Cockermouth School physics pupils photo
From left, sixth formers Emmeline Long, Imogen Sharpe, Rachael Parker, Lauren Shaw and Emily Douglas

They are among a perception-busting bunch of pupils at Cockermouth School who are determined they will not be beaten by the opposite sex.

Girls at the west Cumbrian secondary are bucking the national trend when it comes to studying in the physics labs.

A recent report from the Institute of Physics has revealed that at nearly half of co-ed maintained schools not a single girl studies physics at A-level.

But at Cockermouth, a third of the 67 pupils taking physics in year 12 this year are girls – with similar numbers in year 13 taking A2 physics.

Rik Smith, Cockermouth’s head of science and physics, said: “We treat all of our students equally and our survey of students suggests that take up of the subject is largely based on experience throughout school and at GCSE.

“We do raise the profile of physics at a young age and have close ties with our feeder primary schools and local industries.

“Year six pupils in the last year of primary school are invited to a Rocket Day run by mainly girls from Year 10.

“Our facilities at Cockermouth School are shared with our primary feeder schools for general science and it is exposure to the subject that stimulates the interest.

“We try to ensure that the physics experience of all students throughout Cockermouth School is an enjoyable one.
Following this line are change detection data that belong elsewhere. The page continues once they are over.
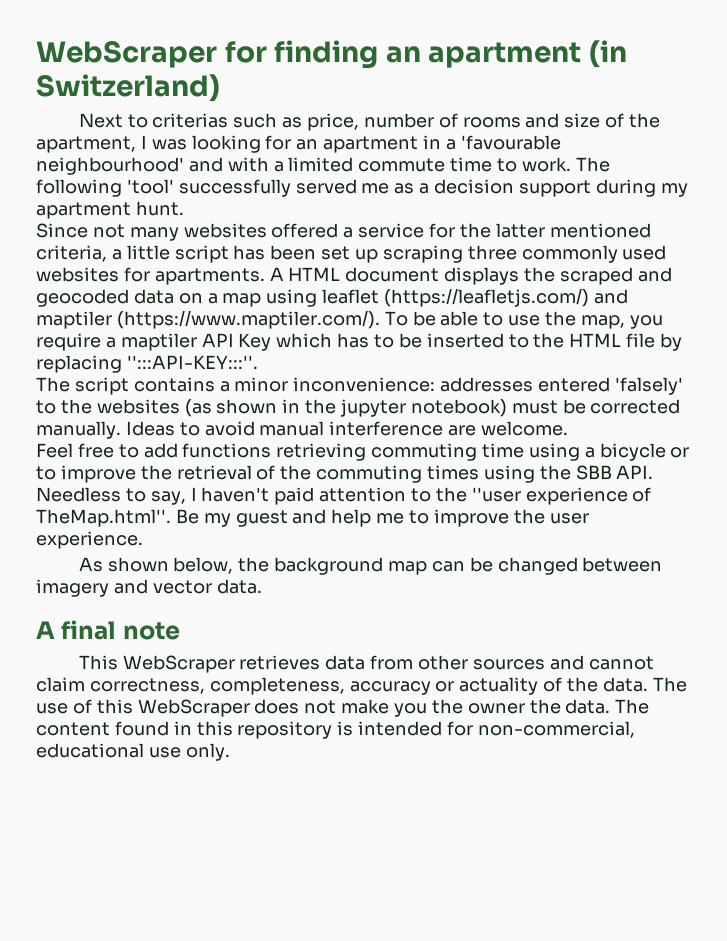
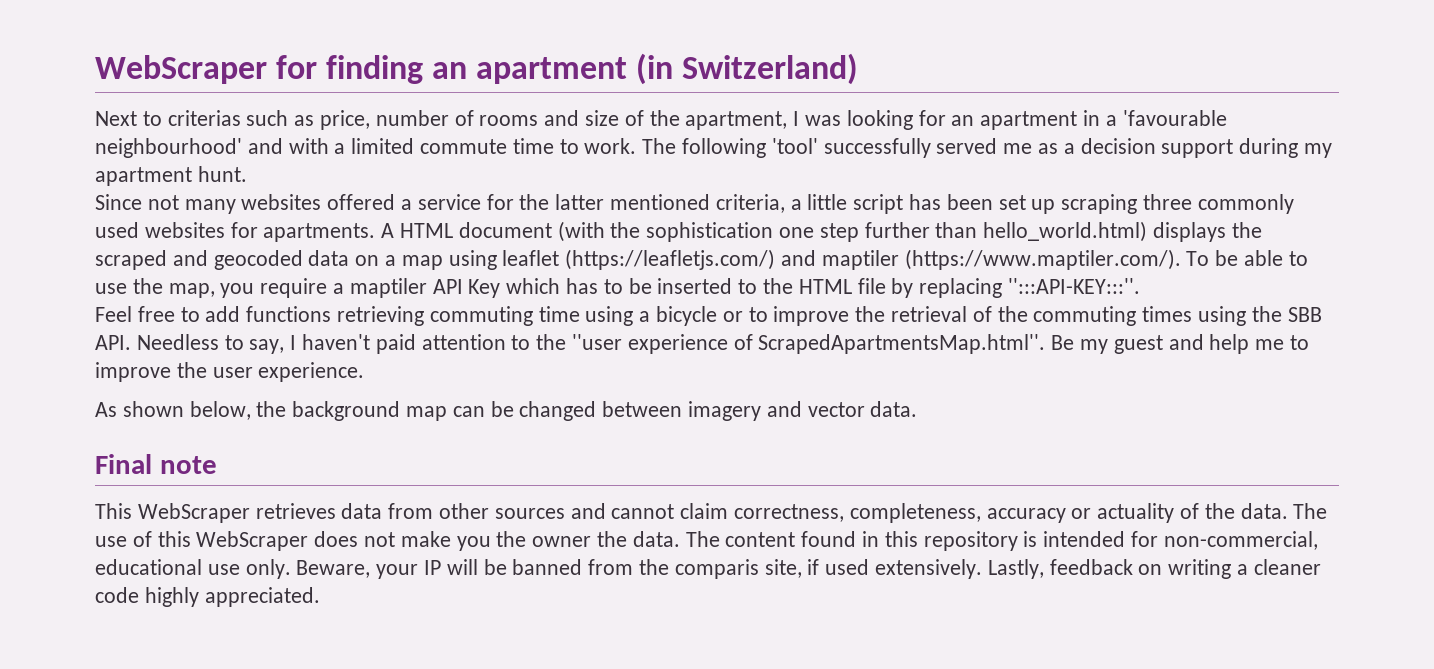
- A HTML document displays the scraped and geocoded data on a map using leaflet (https://leafletjs.com/) and maptiler (https://www.maptiler.com/). To be able to use the map, you require a maptiler API Key which has to be inserted to the HTML file by replacing '':::API-KEY:::''.
+ A HTML document (with the sophistication one step further than hello_world.html) displays the scraped and geocoded data on a map using leaflet (https://leafletjs.com/) and maptiler (https://www.maptiler.com/). To be able to use the map, you require a maptiler API Key which has to be inserted to the HTML file by replacing '':::API-KEY:::''.
- The script contains a minor inconvenience: addresses entered 'falsely' to the websites (as shown in the jupyter notebook) must be corrected manually. Ideas to avoid manual interference are welcome.
- Feel free to add functions retrieving commuting time using a bicycle or to improve the retrieval of the commuting times using the SBB API. Needless to say, I haven't paid attention to the ''user experience of TheMap.html''. Be my guest and help me to improve the user experience.
+ Feel free to add functions retrieving commuting time using a bicycle or to improve the retrieval of the commuting times using the SBB API. Needless to say, I haven't paid attention to the ''user experience of ScrapedApartmentsMap.html''. Be my guest and help me to improve the user experience.
- A final note
+ Final note
+ Beware, your IP will be banned from the comparis site, if used extensively. Lastly, feedback on writing a cleaner code highly appreciated.

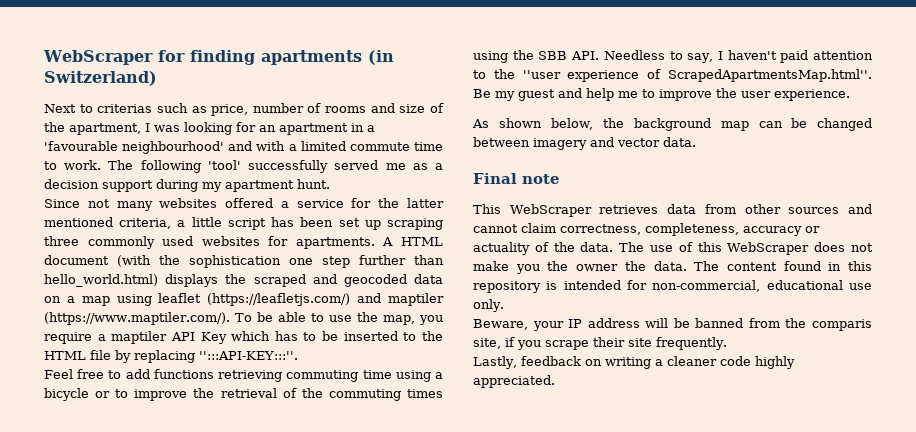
- WebScraper for finding an apartment (in Switzerland)
+ WebScraper for finding apartments (in Switzerland)
- The content found in this repository is intended for non-commercial, educational use only. Beware, your IP will be banned from the comparis site, if used extensively. Lastly, feedback on writing a cleaner code highly appreciated.
+ The content found in this repository is intended for non-commercial, educational use only.
+ Beware, your IP address will be banned from the comparis site, if you scrape their site frequently.
+ Lastly, feedback on writing a cleaner code highly appreciated.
The numbers at A-level reflect the enthusiasm of our students at GCSE and of our teaching and support staff.”

Cockermouth is well regarded for its science teaching.
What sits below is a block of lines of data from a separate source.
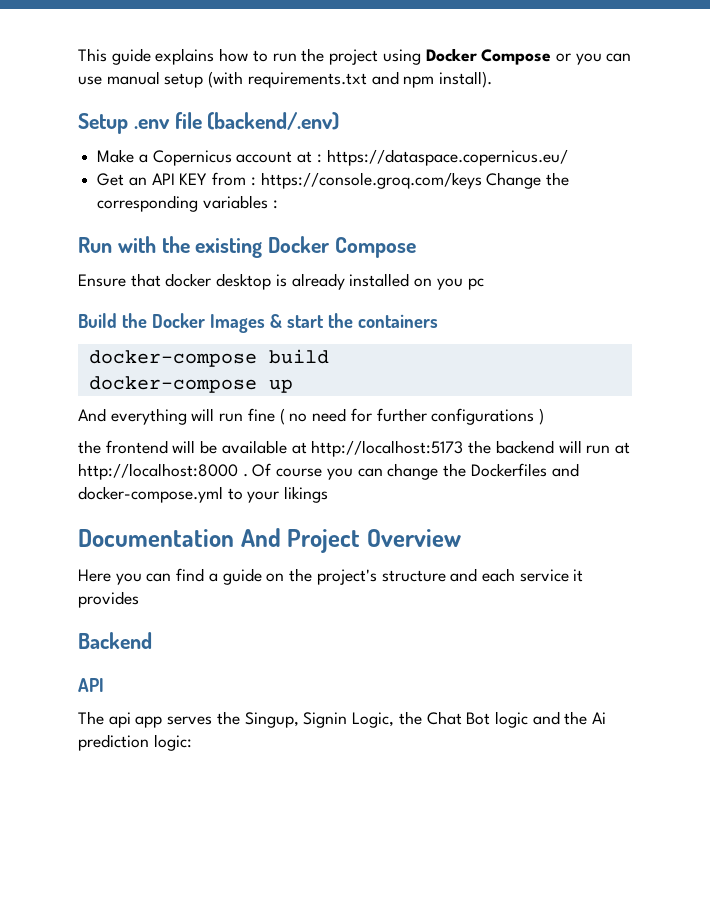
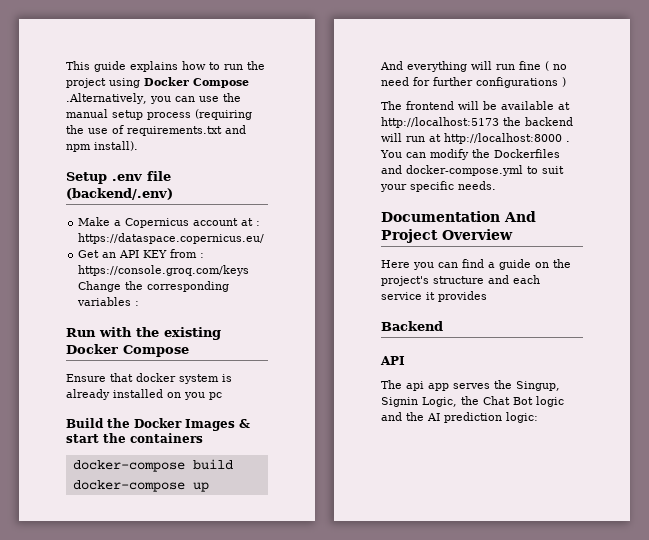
- This guide explains how to run the project using Docker Compose or you can use manual setup (with requirements.txt and npm install).
+ This guide explains how to run the project using Docker Compose .Alternatively, you can use the manual setup process (requiring the use of requirements.txt and npm install).
- Ensure that docker desktop is already installed on you pc
+ Ensure that docker system is already installed on you pc
- the frontend will be available at http://localhost:5173 the backend will run at http://localhost:8000 .
+ The frontend will be available at http://localhost:5173 the backend will run at http://localhost:8000 .
- Of course you can change the Dockerfiles and docker-compose.yml to your likings
+ You can modify the Dockerfiles and docker-compose.yml to suit your specific needs.
- The api app serves the Singup, Signin Logic, the Chat Bot logic and the Ai prediction logic:
+ The api app serves the Singup, Signin Logic, the Chat Bot logic and the AI prediction logic:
The school excels in the sciences with 172 entries expected from four AS-level subjects offered to year 12 students from a year group of 183, of these 83 students are taking Maths. A similar story exists in year 13.

Half of pupils in the combined sixth form are also studying A-level physics with students also going on to sample university success in the subject.

Cockermouth hopes to further build on its science work with plans for new sciences skills laboratories with a planetarium.

Fundraising will take place to make that a reality.